» **EXTRACTED INFORMATION**:
***

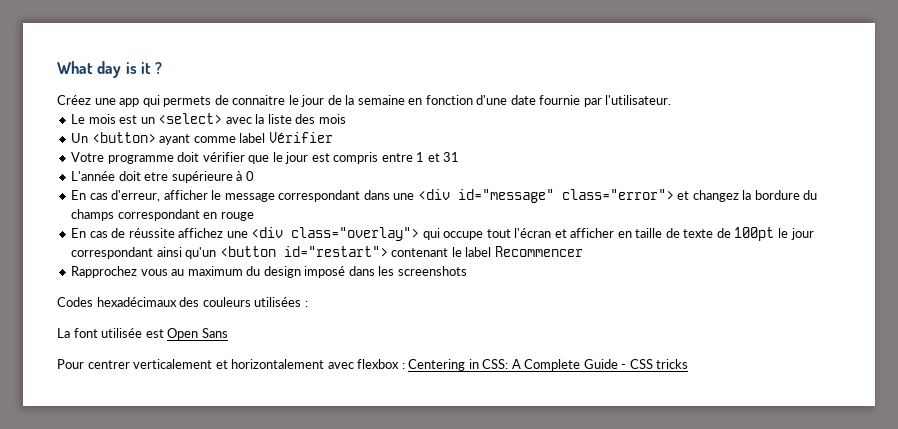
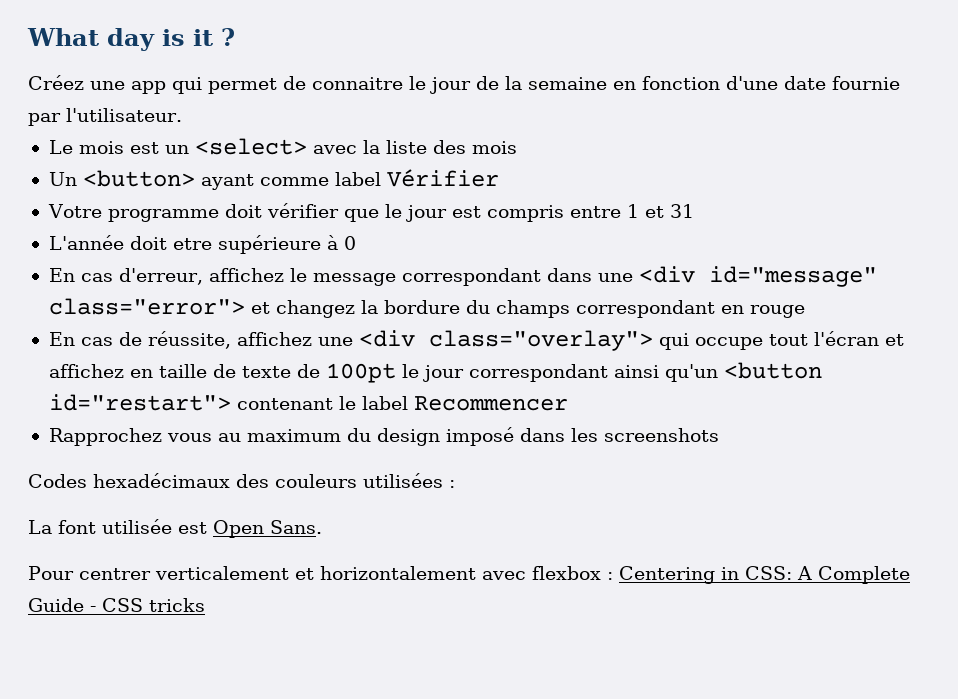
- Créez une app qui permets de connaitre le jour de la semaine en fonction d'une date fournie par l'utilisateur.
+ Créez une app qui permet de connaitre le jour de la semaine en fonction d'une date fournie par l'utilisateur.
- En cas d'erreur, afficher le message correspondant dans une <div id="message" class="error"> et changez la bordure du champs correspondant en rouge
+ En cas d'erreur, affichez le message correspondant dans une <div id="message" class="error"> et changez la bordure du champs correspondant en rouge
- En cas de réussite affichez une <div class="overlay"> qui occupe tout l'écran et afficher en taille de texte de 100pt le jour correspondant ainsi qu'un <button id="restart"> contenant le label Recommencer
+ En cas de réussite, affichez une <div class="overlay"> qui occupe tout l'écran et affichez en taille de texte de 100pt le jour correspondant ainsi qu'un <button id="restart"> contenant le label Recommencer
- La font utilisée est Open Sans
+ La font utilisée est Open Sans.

***

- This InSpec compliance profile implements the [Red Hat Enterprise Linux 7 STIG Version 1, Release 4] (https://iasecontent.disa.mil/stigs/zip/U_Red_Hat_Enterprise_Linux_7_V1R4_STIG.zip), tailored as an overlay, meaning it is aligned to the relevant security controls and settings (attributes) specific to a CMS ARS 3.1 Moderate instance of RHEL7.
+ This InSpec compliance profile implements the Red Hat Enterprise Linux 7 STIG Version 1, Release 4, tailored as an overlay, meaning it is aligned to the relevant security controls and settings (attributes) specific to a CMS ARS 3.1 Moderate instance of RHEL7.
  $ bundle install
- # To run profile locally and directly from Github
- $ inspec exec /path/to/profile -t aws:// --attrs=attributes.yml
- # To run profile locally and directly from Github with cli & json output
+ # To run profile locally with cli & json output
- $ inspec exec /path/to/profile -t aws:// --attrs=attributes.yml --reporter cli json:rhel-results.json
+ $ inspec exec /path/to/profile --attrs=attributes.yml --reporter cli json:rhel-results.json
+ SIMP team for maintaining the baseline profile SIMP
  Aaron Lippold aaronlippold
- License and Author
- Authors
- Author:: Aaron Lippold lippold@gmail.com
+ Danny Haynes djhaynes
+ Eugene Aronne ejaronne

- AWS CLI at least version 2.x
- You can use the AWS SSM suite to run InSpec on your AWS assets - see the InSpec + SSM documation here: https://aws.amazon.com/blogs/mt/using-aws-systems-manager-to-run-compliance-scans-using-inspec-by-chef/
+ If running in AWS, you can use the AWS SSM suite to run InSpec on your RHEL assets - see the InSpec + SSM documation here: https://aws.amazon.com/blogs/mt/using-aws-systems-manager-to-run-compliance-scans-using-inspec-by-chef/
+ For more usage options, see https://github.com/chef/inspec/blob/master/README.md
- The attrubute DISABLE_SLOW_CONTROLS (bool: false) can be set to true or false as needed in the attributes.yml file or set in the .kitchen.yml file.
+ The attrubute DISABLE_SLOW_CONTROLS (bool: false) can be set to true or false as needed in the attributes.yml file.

***

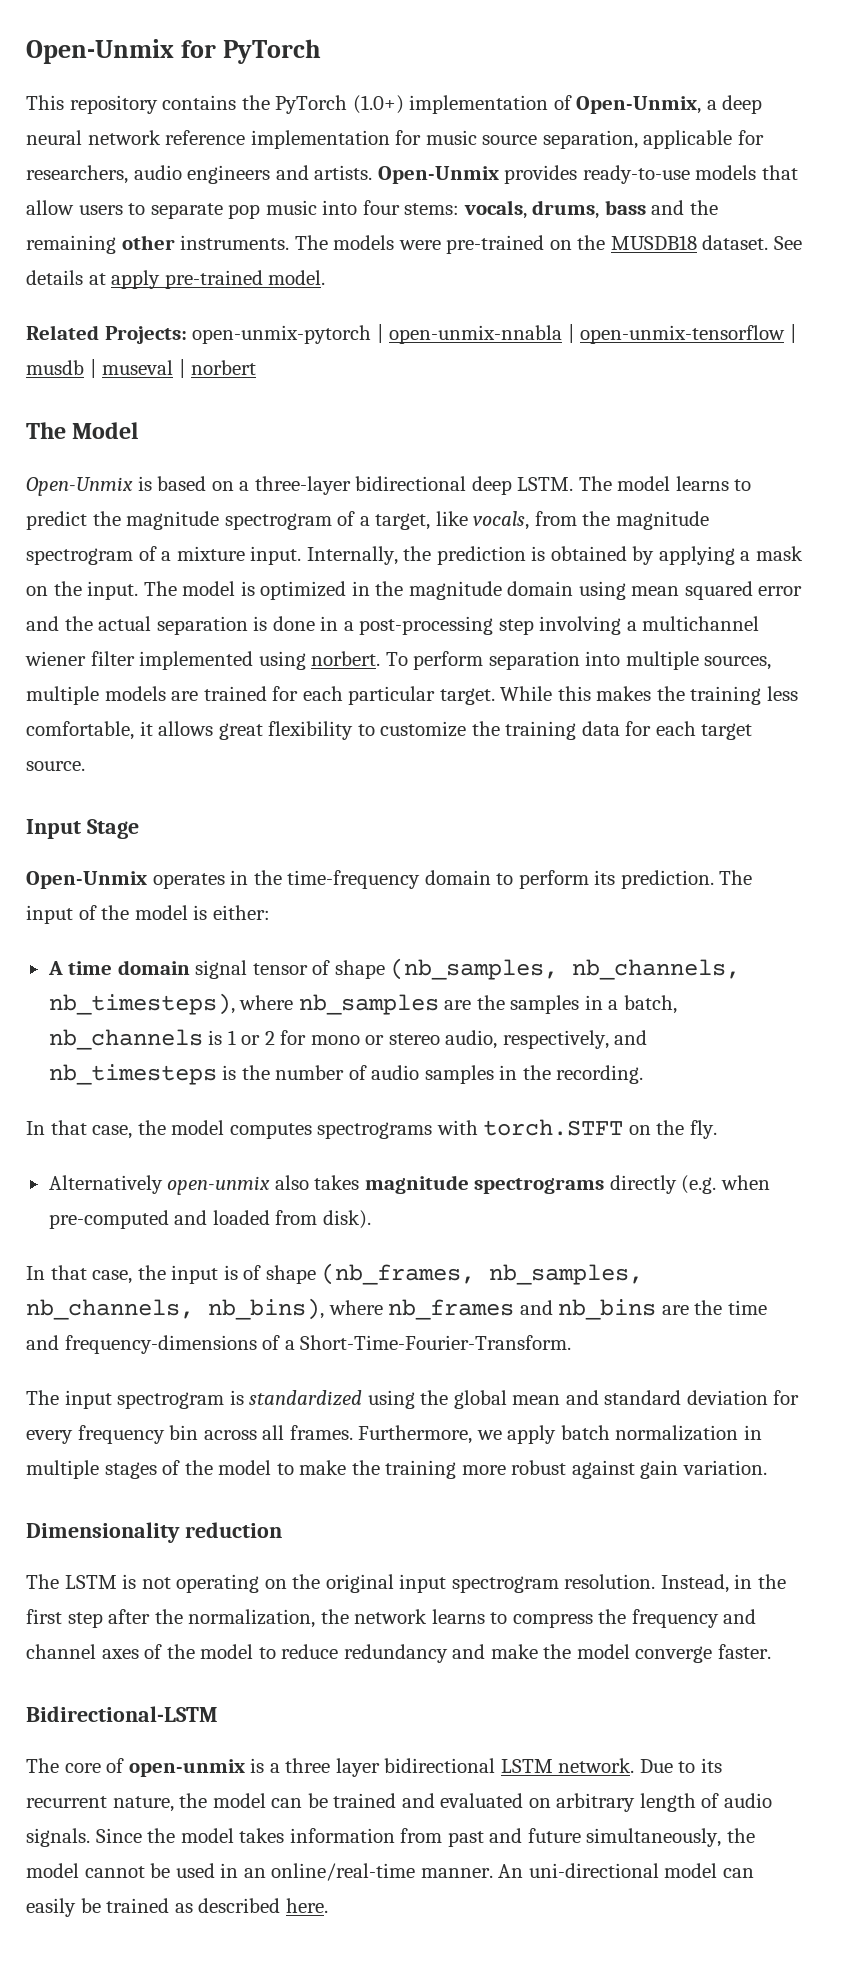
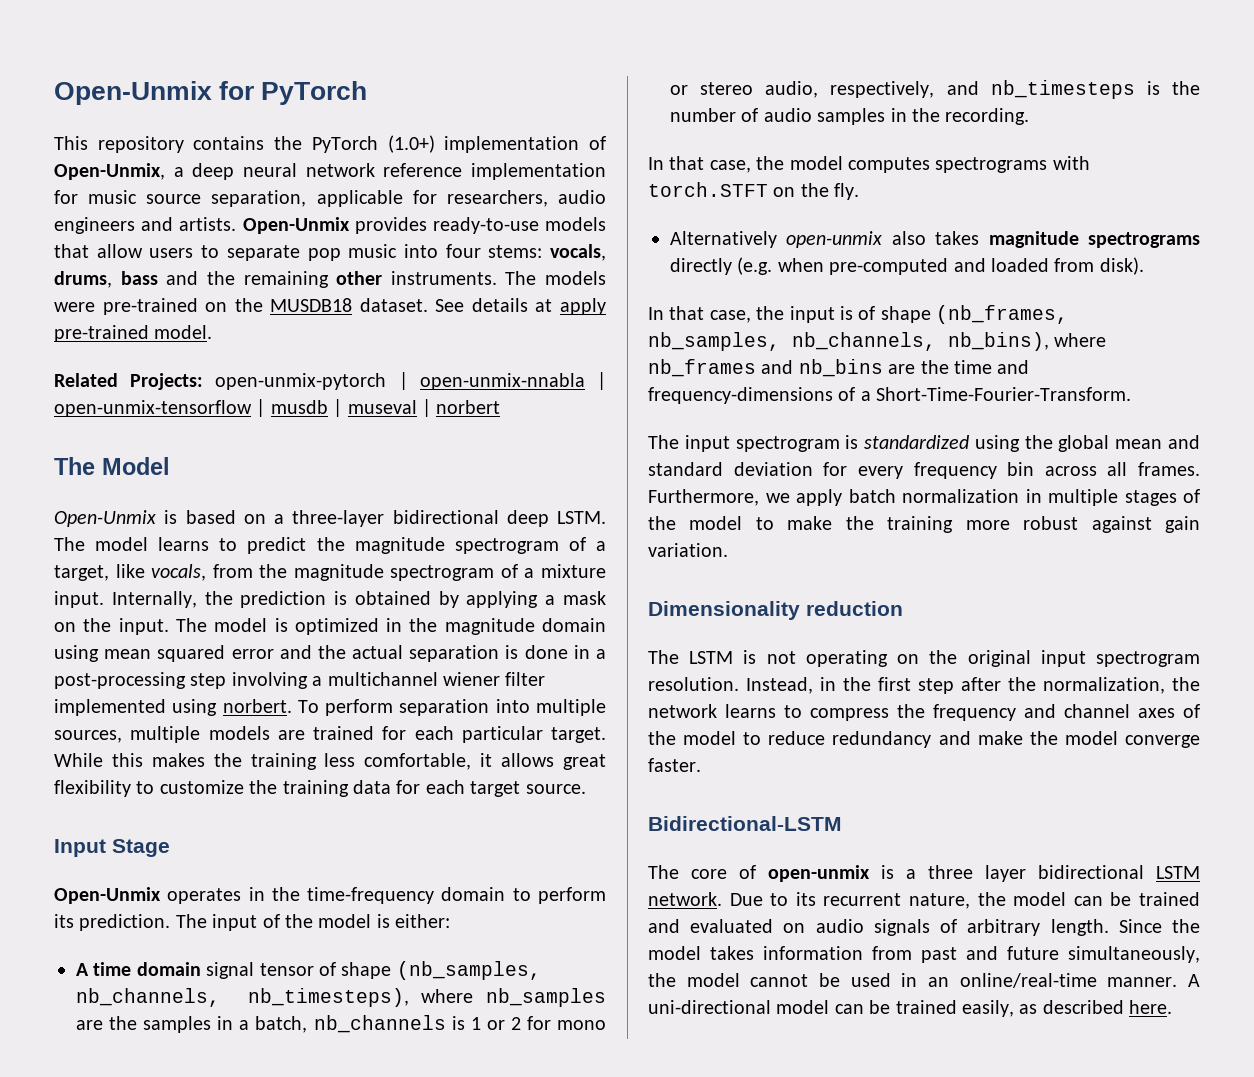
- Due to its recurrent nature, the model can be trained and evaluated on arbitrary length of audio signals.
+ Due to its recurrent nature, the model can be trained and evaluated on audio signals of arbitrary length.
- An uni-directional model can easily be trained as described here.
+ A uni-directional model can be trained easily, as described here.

***

» **TASK DIRECTIONS**: Write out, from the lines above, only those from the line with "of arbitrary length." to the line with "easily, as described here.", exactly as given, including the first and the last.

» **EXERCISE ANSWER**:
+ Due to its recurrent nature, the model can be trained and evaluated on audio signals of arbitrary length.
- An uni-directional model can easily be trained as described here.
+ A uni-directional model can be trained easily, as described here.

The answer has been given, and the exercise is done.